SB: Caravan Crookz…? Never heard of them! Haha no it can definitely be said I’m affiliated with them… musically! The Crookz project is a way of stepping completely outside the boundaries of the musical norm. As artists, we are and should be, serious about all the music we make whether for personal reasons or otherwise. However, sometimes you just want to have fun with it, without having to be constrained by all the practicalities and limitations of being judged for doing something different. “Scooter Singh” was actually made as a personal ode to a REAL person from Southall of the same name, but the song’s popularity spanned globally. Even the video with the pop-up book was something no Asian artist had tried before. Of course, a lot of people won’t understand either the humour or the purpose of the project. However, the Crookz themselves are a rebel against the system of how music is perceived, structured or created, especially in an industry which can be sometimes afraid of stepping outside the box. They could have a track with a Scandinavian yodeling over a didgeridoo… Why? Because in the world of music, anything should be possible. It may sound terrible(!), but you should never feel restricted from doing so. There’s a space in music for everything weird and wonderful… and arguably, the Crookz are both!
6) That’s a particularly illuminating and honest reply. You come across as incredibly knowledgable – a real hip hop “head” as they say. Do you think it’s an advantage, and perhaps explains why you’re one of a handful of Asian rappers who understands the basic “rules” of the genre? Or should we just blame everything on grime(?)
SB: I don’t think grime is to blame at all. If anything, it’s actually spawned a generation of talented artists who are now established in the charts for making urban music. It’s like this: UK Hip-Hop has always been an underground scene for so many years, primarily because the youth in the UK would rather listen to US artists anyway. However, grime gave the youth a musical genre which they could embrace as their own, relate to and represent as a fully UK sound… Something which is very important and influential in the UK. The ironic part is that you can see now the successful artists who started off making grime music are now in the mainstream charts making Hip-Hop music. For me, whether it was jungle, garage, grime [etc] that has gone through phases of popularity in the UK, Hip-Hop has always remained constant and has had a part in influencing all those genres. You have to remember, rap is the music, and Hip-Hop is the subculture, a way of life. In order to understand, you have to be a fan of the music, first and foremost, and an artist second. I’m always grateful to the pioneers who paved the way for someone like me to have a voice in music. Though, I’m sure if you mentioned the name Kool Herc to the average young rap fan in the UK, you may get a confused look!

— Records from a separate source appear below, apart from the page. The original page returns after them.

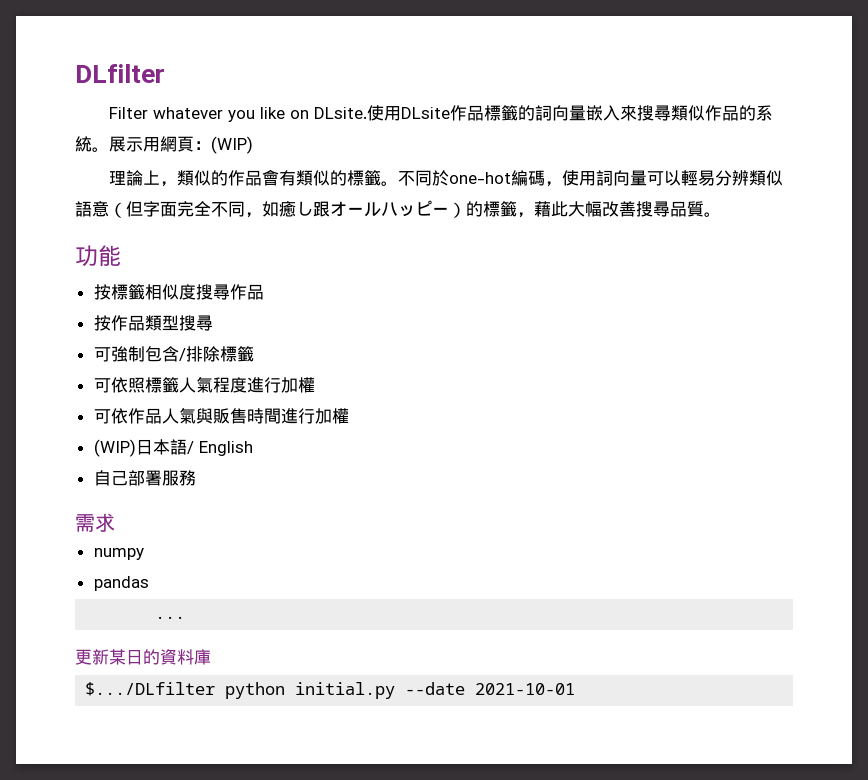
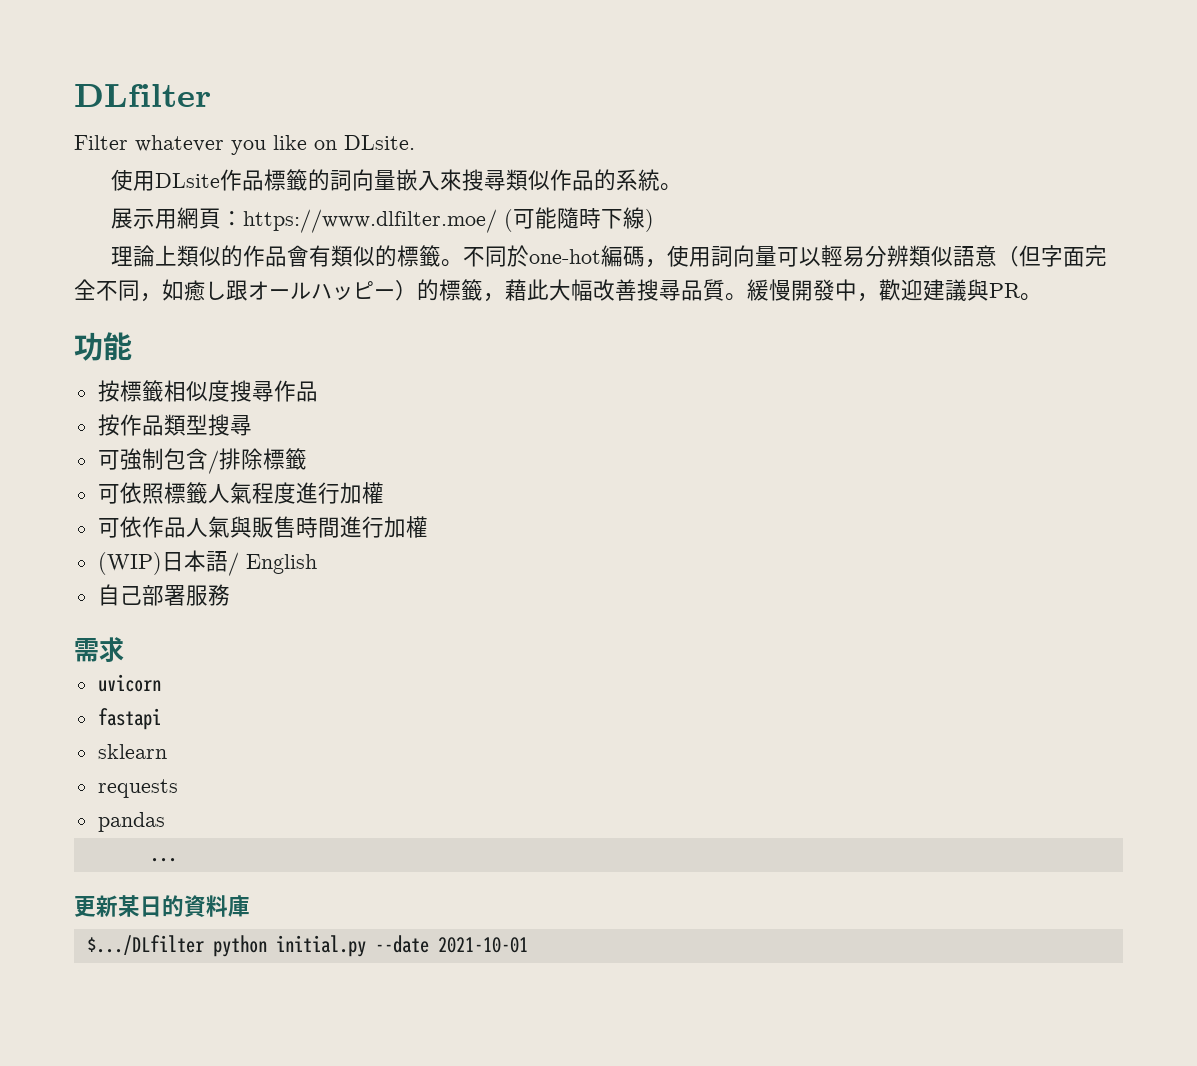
(368, 113) none -> (415, 142) //
(109, 149) none -> (682, 187) //
[211,136,253,154] (WIP) -> [242,207,654,233] https://www.dlfilter.moe/ (可能隨時下線)
[160,181,178,187] ， -> (177, 255) none
(721, 214) none -> [747,279,1042,302] 緩慢開發中，歡迎建議與PR。
[93,548,144,560] numpy -> [97,674,161,692] [97,708,161,730] [97,744,167,759] [97,779,178,798] uvicorn // fastapi // sklearn // requests

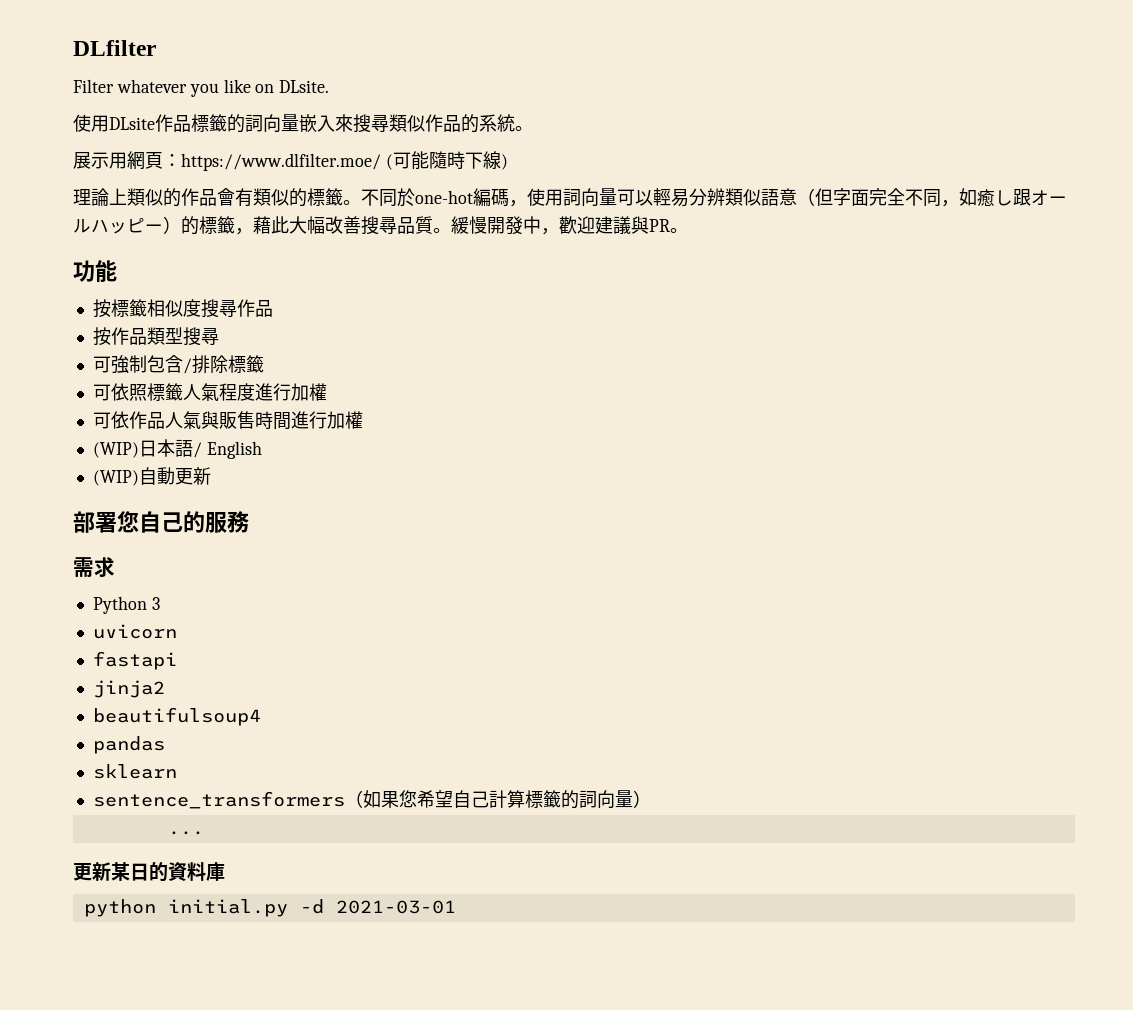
[97,584,186,606] 自己部署 -> [92,467,211,486] [73,511,205,533] (WIP)自動更新 // 部署您自己的
(124, 650) none -> [92,596,160,614] // Python 3
[97,744,167,759] [97,779,178,798] [97,812,165,832] sklearn // requests // pandas -> [92,680,165,698] [92,707,261,726] [92,736,165,754] [92,764,177,779] [92,790,651,809] jinja2 // beautifulsoup4 // pandas // sklearn // sentence_transformers（如果您希望自己計算標籤的詞向量）
[86,935,204,955] $.../DLfilter -> (225, 871) none
[374,935,528,953] --date 2021-10-01 -> [299,899,456,914] -d 2021-03-01

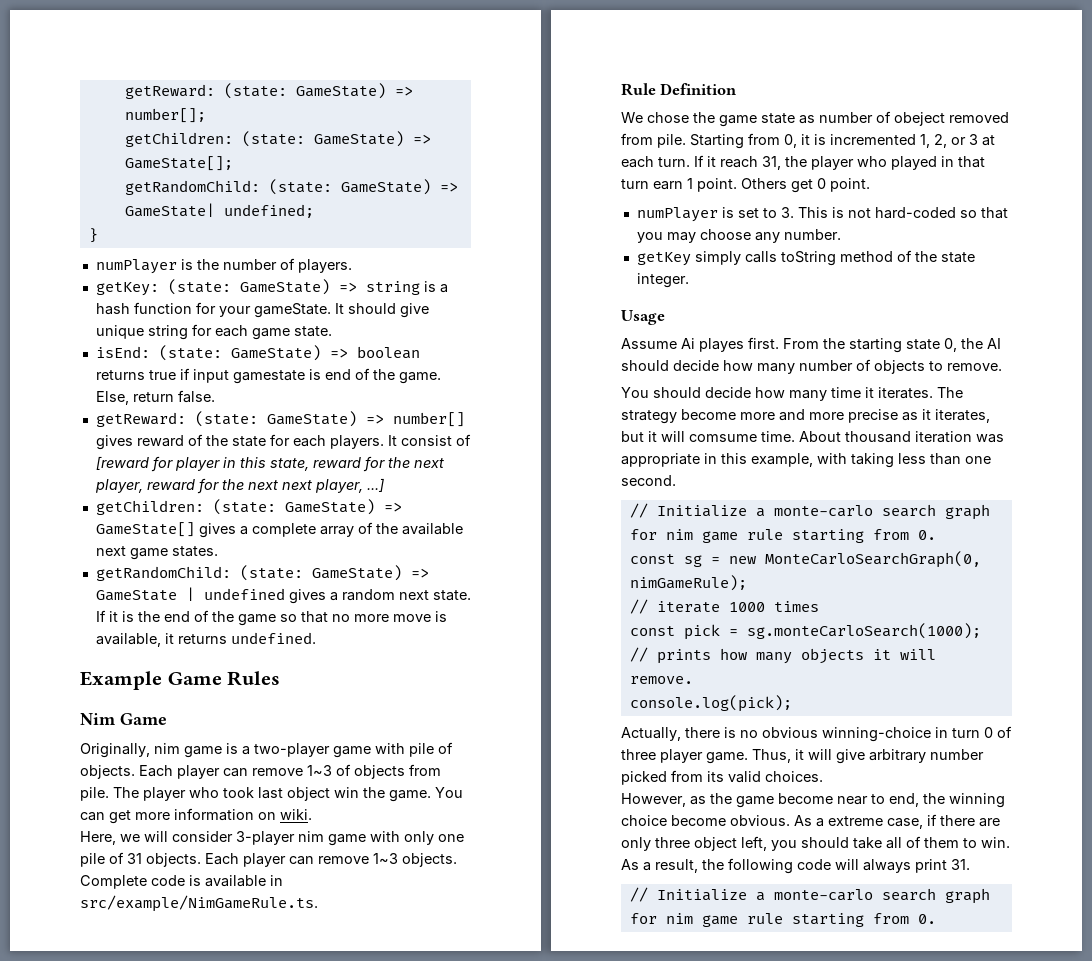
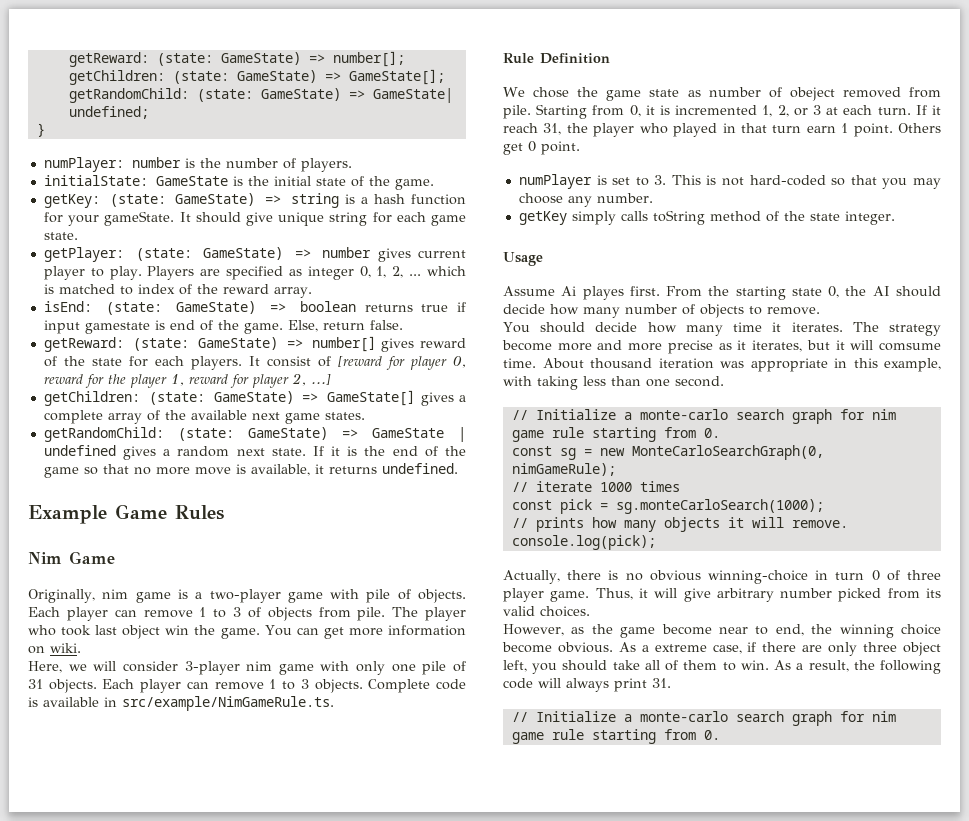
[95,259,177,274] numPlayer -> [43,157,181,172] numPlayer: number
(352, 266) none -> [43,175,434,190] // initialState: GameState is the initial state of the game.
(332, 331) none -> [43,247,467,262] [43,266,467,280] [43,284,312,298] // getPlayer: (state: GameState) => number gives current player to play. Players are specified as integer 0, 1, 2, ... which is matched to index of the reward array.
[222,456,444,472] [94,478,363,494] in this state, reward for the next player, reward for the next next player, -> [452,356,466,368] [43,373,306,388] 0, reward for the player 1, reward for player 2,
[307,765,332,776] 1~3 -> [199,607,242,618] 1 to 3
[373,853,398,864] 1~3 -> [269,679,309,690] 1 to 3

7) Moving on to the artists that have most directly influenced or inspired you… Who really sparked off the hip hop side – as a fan – and who motivated you to start rapping?
SB: Well, as mentioned previously, Cypress Hill was my first initial brush with real Hip-Hop. Specifically, the “Black Sunday” album… and I’m not even a smoker! There was no direct single artist that motivated me enough to pick up a pen, it was the whole music as a general. As a true fan of the music, I’m not sure how people can listen to Hip-Hop without attempting to try it themselves! Though as far as influences, I’d say Big Pun was my biggest influence style-wise and Nas has been one of my favourite MC’s… his body of work speaks for itself.
8) Leading on from that, the cheesy question we simply have to ask: desert island discs… Your favourite three albums?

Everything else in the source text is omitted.